#### [Aim of the task]
Return verbatim the run of lines that opens with the line holding "Cylinder gasket set" and closes with the last line of the records.

(Change listing data)

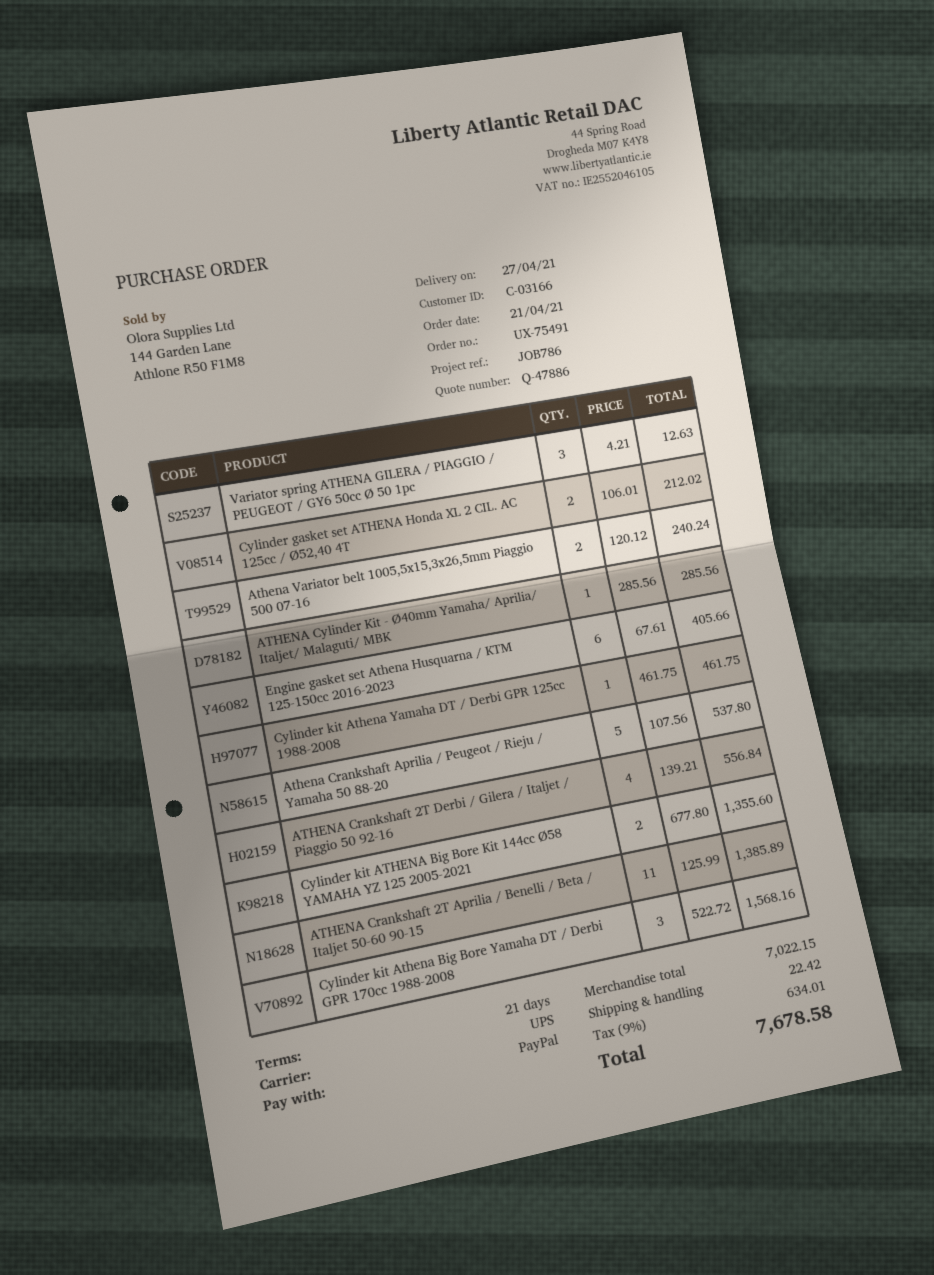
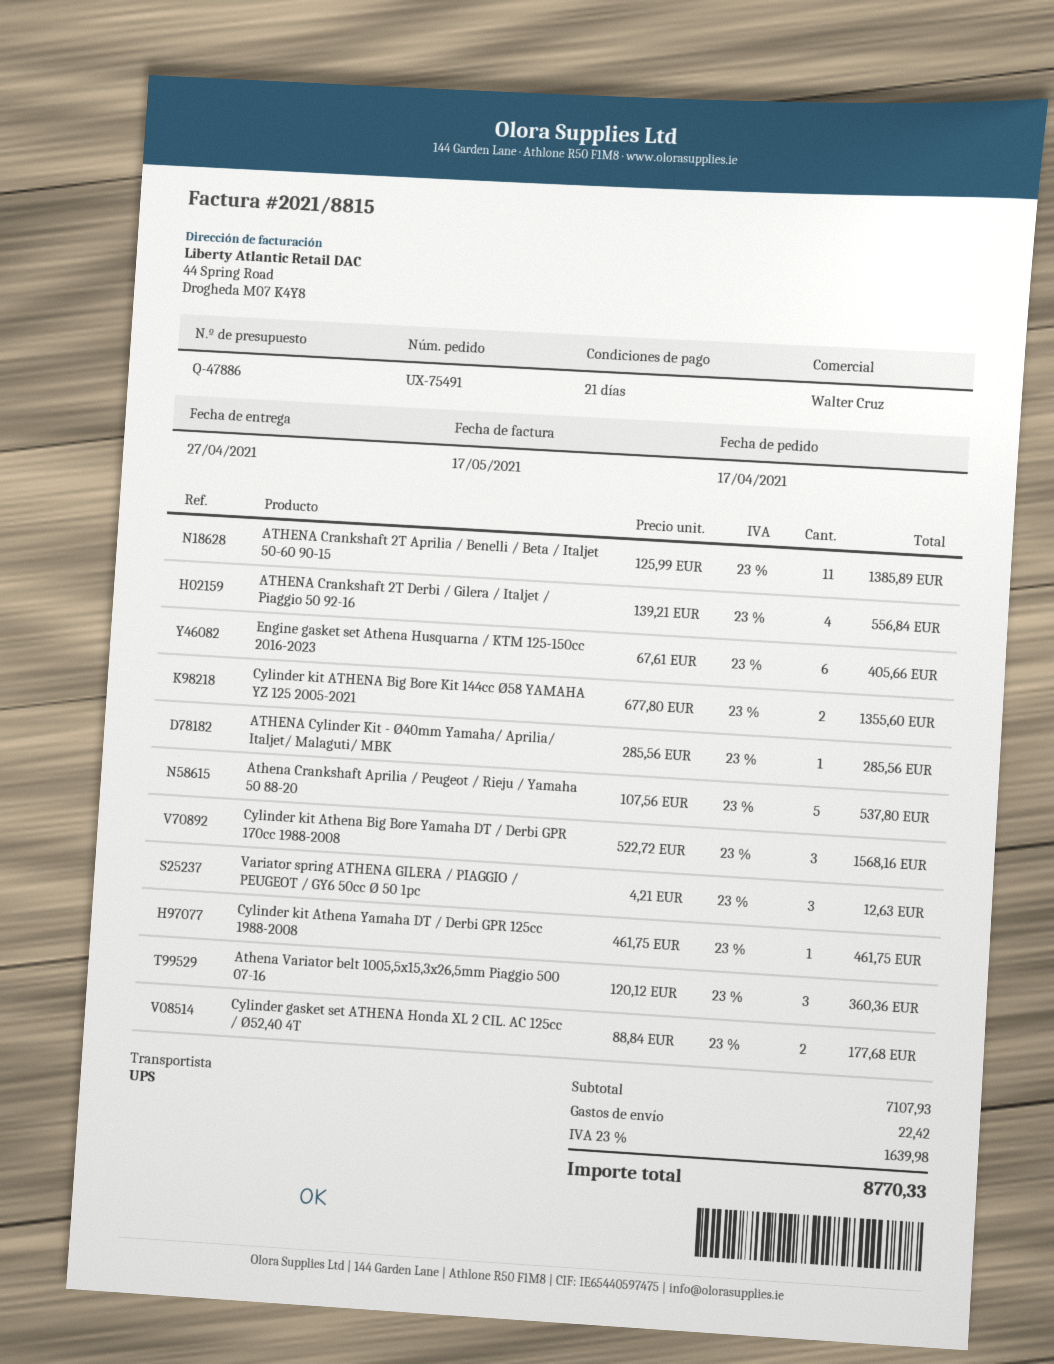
order date: 2021-04-21 -> 2021-04-17
Cylinder gasket set ATHENA Honda XL 2 CIL. AC 125cc / Ø52,40 4T: 2 x 106.01 = 212.02 -> 2 x 88.84 = 177.68
Athena Variator belt 1005,5x15,3x26,5mm Piaggio 500 07-16: 2 x 120.12 = 240.24 -> 3 x 120.12 = 360.36
subtotal: 7022.15 -> 7107.93
tax: 9% = 634.01 -> 23% = 1639.98
total: 7678.58 -> 8770.33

#### [Response]
Cylinder gasket set ATHENA Honda XL 2 CIL. AC 125cc / Ø52,40 4T: 2 x 106.01 = 212.02 -> 2 x 88.84 = 177.68
Athena Variator belt 1005,5x15,3x26,5mm Piaggio 500 07-16: 2 x 120.12 = 240.24 -> 3 x 120.12 = 360.36
subtotal: 7022.15 -> 7107.93
tax: 9% = 634.01 -> 23% = 1639.98
total: 7678.58 -> 8770.33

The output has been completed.